* _TASK_: For the data below, restate word for word only the lines from the line containing "hillgl01 | BB: 207 -> 166" through the line containing "nealch01 | BB: 376 -> 301", both ends included.

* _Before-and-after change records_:
▽
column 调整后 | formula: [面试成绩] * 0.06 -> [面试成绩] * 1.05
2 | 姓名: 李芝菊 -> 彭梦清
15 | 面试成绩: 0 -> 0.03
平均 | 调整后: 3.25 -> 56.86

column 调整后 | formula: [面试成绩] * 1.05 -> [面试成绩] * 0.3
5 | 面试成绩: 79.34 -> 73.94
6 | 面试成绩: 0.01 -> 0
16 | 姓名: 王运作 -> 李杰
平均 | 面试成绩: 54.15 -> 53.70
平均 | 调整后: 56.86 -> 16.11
△
▽
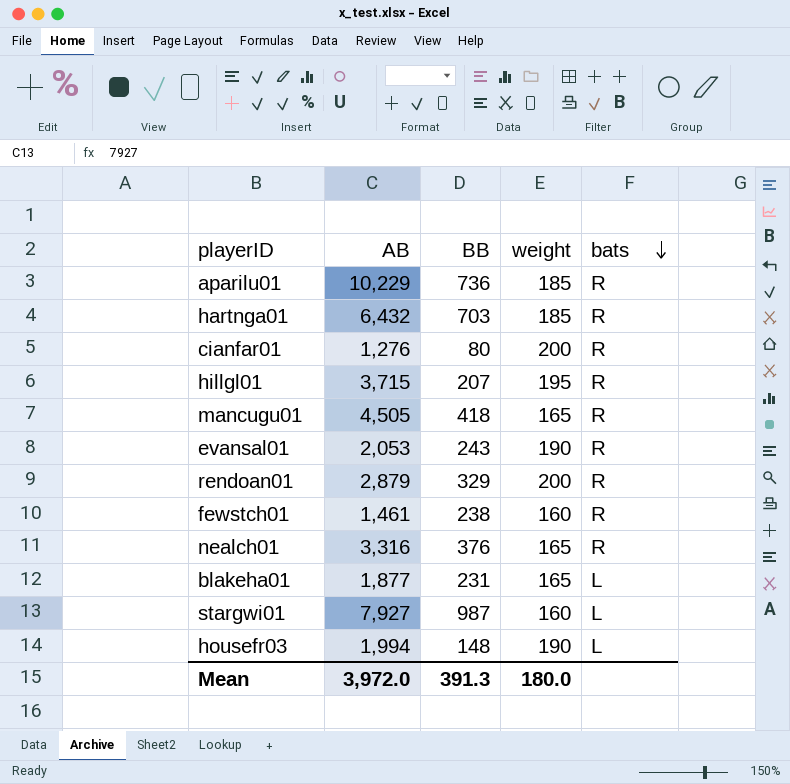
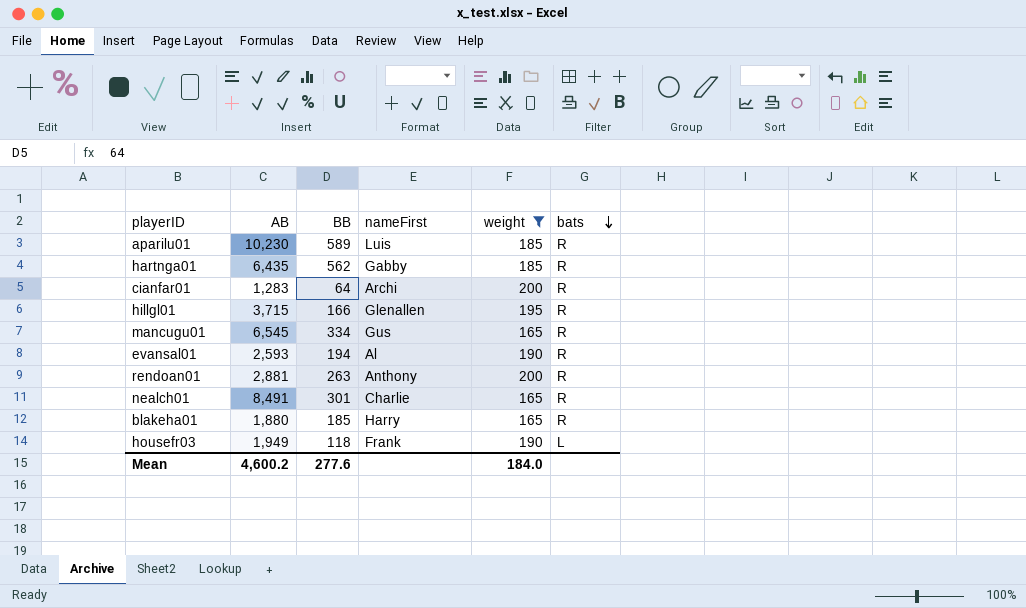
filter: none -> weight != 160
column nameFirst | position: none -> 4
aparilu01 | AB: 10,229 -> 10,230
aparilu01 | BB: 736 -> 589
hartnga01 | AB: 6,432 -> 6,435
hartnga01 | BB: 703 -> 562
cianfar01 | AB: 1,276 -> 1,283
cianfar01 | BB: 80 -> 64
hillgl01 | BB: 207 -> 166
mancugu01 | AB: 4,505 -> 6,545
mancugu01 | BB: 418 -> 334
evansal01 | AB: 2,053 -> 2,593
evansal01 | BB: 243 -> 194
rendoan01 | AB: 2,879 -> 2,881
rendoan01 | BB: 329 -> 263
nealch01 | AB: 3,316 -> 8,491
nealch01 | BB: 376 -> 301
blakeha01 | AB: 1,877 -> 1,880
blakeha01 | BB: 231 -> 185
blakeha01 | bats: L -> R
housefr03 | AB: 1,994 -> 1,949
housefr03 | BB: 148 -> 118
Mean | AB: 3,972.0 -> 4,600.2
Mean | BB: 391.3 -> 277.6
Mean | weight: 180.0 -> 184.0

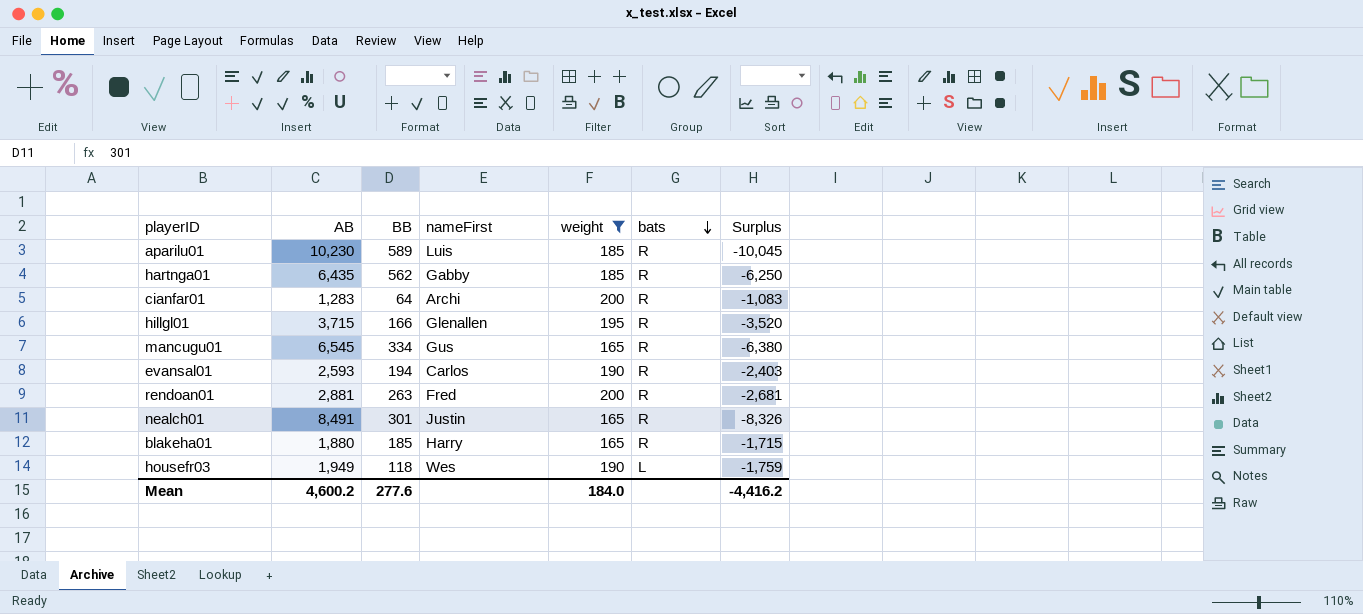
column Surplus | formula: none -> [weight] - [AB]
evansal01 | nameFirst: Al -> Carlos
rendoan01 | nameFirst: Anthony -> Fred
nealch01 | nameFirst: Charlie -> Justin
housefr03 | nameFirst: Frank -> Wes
△
* _ANSWER SPACE_:
hillgl01 | BB: 207 -> 166
mancugu01 | AB: 4,505 -> 6,545
mancugu01 | BB: 418 -> 334
evansal01 | AB: 2,053 -> 2,593
evansal01 | BB: 243 -> 194
rendoan01 | AB: 2,879 -> 2,881
rendoan01 | BB: 329 -> 263
nealch01 | AB: 3,316 -> 8,491
nealch01 | BB: 376 -> 301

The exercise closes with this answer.